▸ **WHAT IS BEING ASKED**: Pull out each line of the data that includes the word "none".

▸ **DATA PROVIDED**:
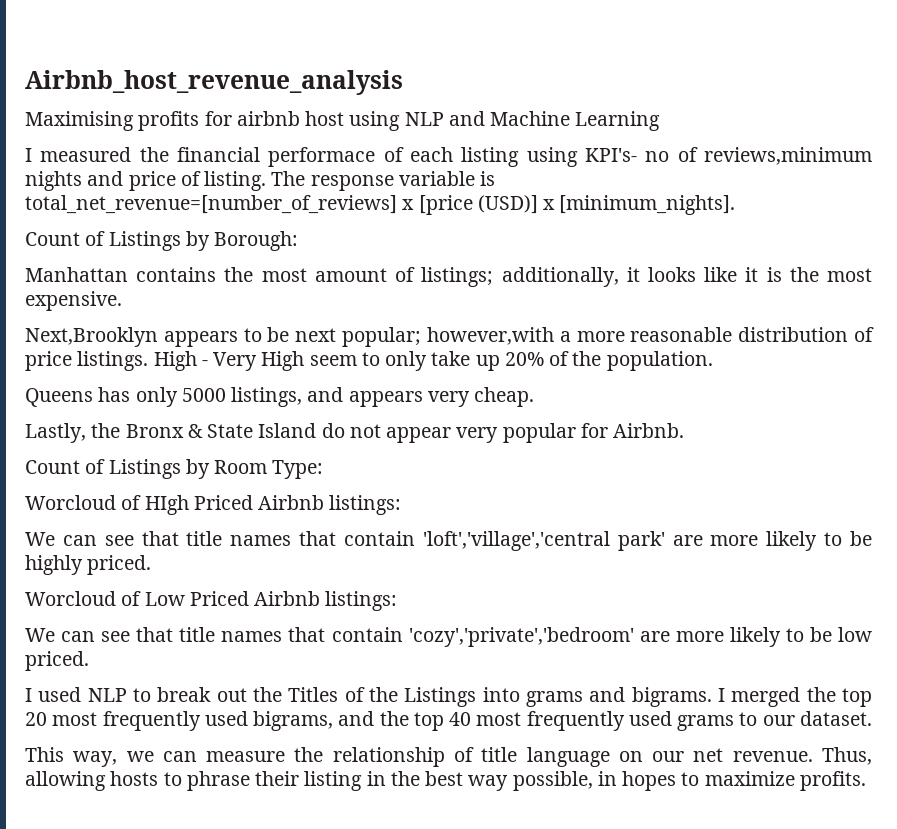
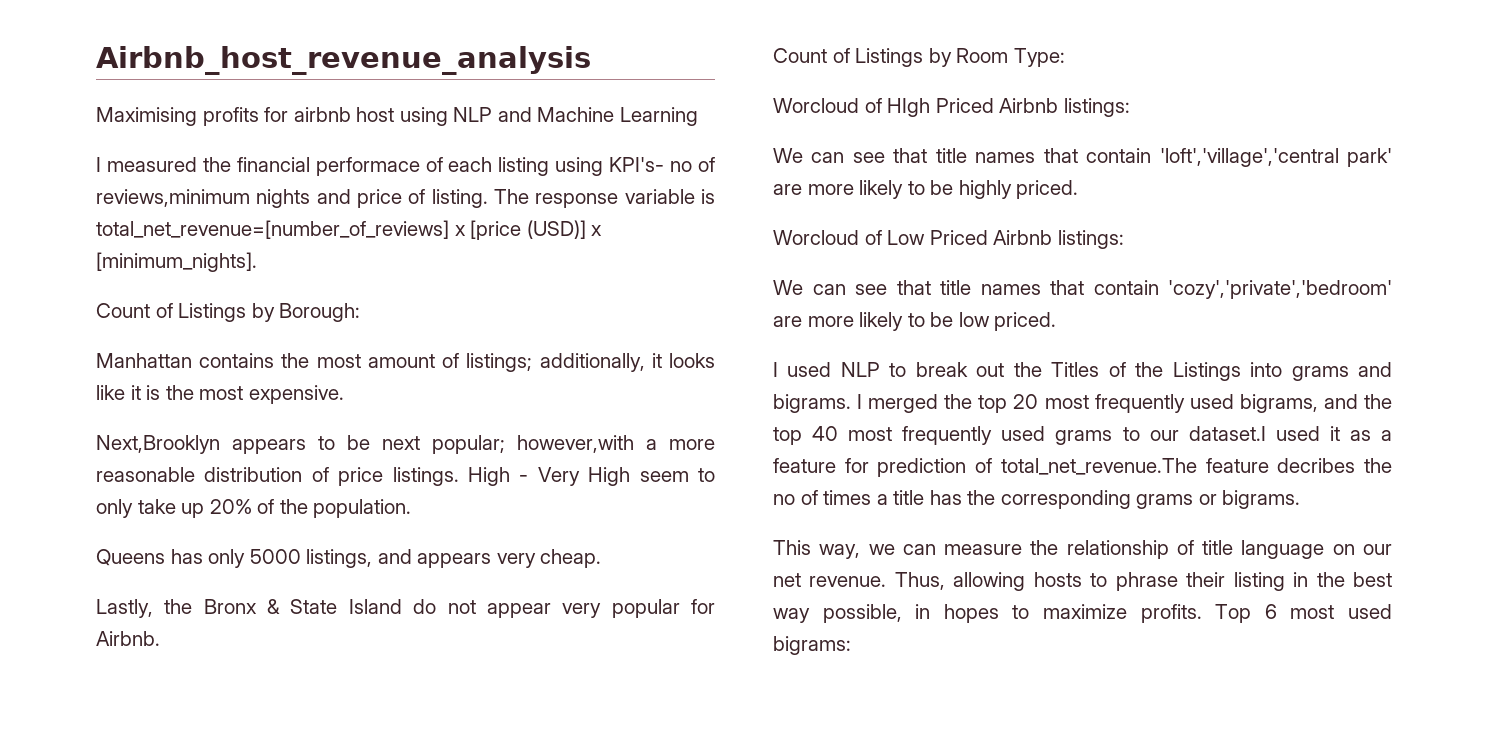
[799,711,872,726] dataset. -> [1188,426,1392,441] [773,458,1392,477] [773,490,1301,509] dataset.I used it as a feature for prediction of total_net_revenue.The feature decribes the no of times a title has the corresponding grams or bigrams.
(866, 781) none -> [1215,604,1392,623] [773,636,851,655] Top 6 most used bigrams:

--

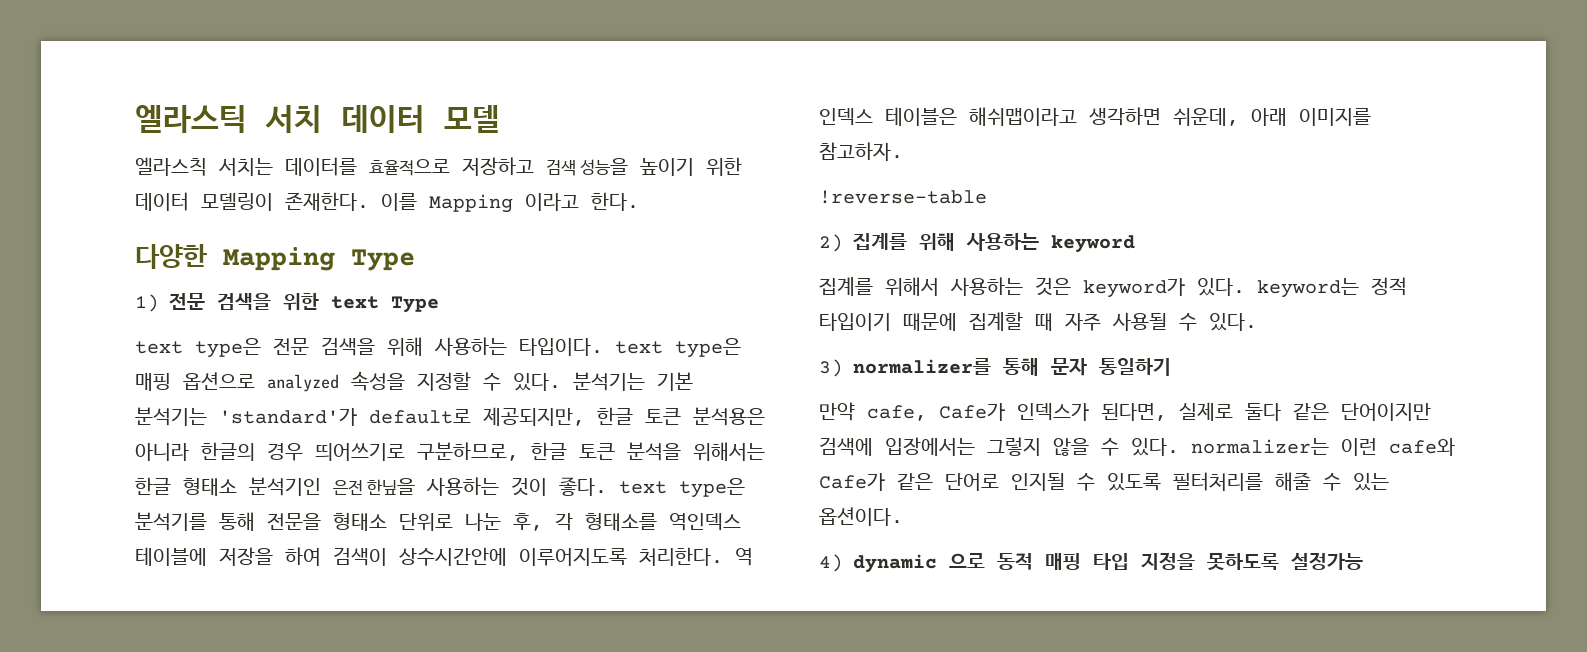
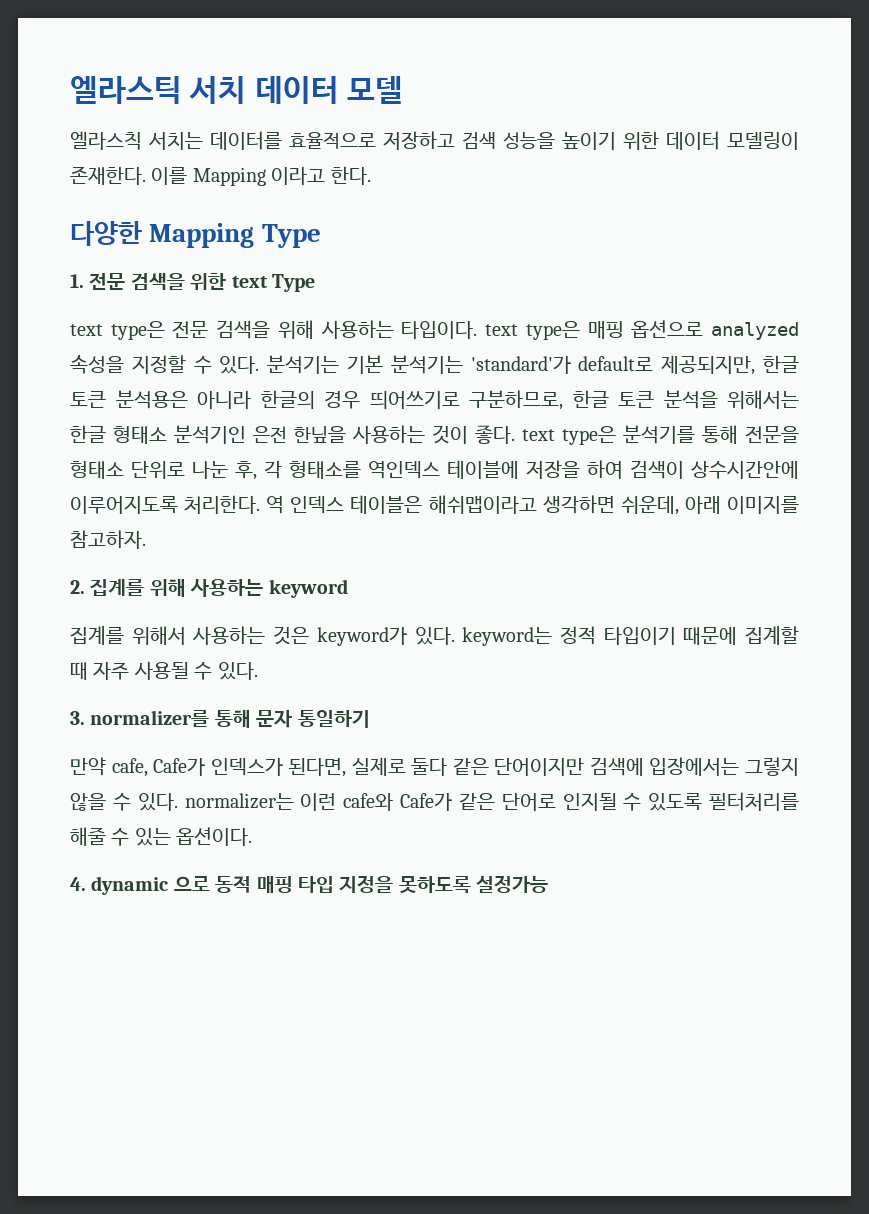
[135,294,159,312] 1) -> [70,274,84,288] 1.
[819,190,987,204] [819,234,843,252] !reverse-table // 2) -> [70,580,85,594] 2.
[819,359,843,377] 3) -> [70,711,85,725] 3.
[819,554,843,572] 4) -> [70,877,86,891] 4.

---

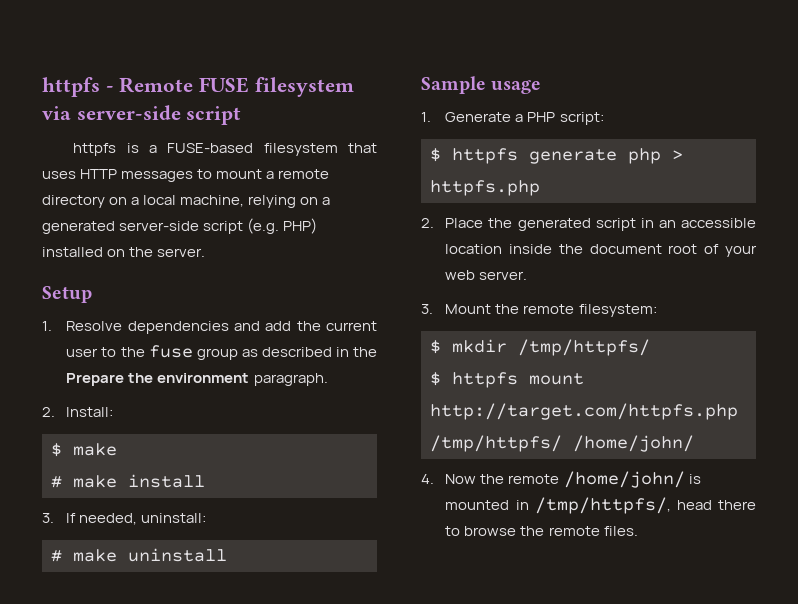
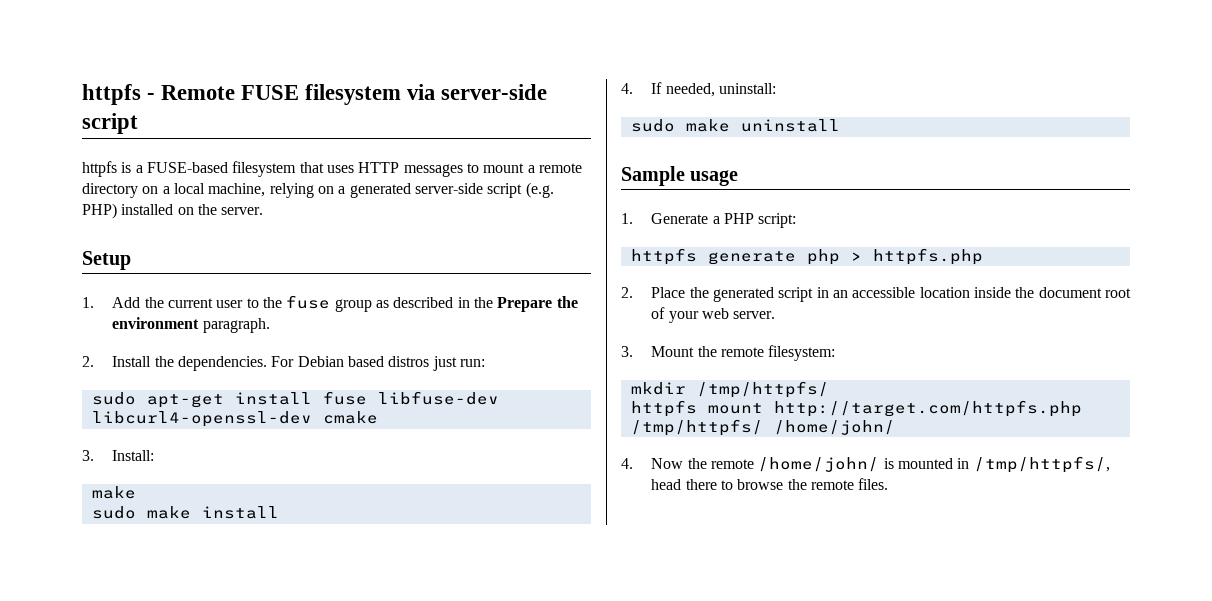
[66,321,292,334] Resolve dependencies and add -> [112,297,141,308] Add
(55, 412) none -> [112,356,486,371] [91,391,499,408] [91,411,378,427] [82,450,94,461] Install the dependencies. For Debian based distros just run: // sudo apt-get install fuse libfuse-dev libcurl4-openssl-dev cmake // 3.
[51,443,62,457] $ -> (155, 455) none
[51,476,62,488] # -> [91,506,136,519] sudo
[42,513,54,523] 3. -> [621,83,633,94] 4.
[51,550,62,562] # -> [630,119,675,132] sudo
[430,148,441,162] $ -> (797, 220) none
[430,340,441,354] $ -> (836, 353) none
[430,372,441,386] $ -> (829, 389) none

▸ **RESPONSE AREA**:
(866, 781) none -> [1215,604,1392,623] [773,636,851,655] Top 6 most used bigrams:
(55, 412) none -> [112,356,486,371] [91,391,499,408] [91,411,378,427] [82,450,94,461] Install the dependencies. For Debian based distros just run: // sudo apt-get install fuse libfuse-dev libcurl4-openssl-dev cmake // 3.
[51,443,62,457] $ -> (155, 455) none
[430,148,441,162] $ -> (797, 220) none
[430,340,441,354] $ -> (836, 353) none
[430,372,441,386] $ -> (829, 389) none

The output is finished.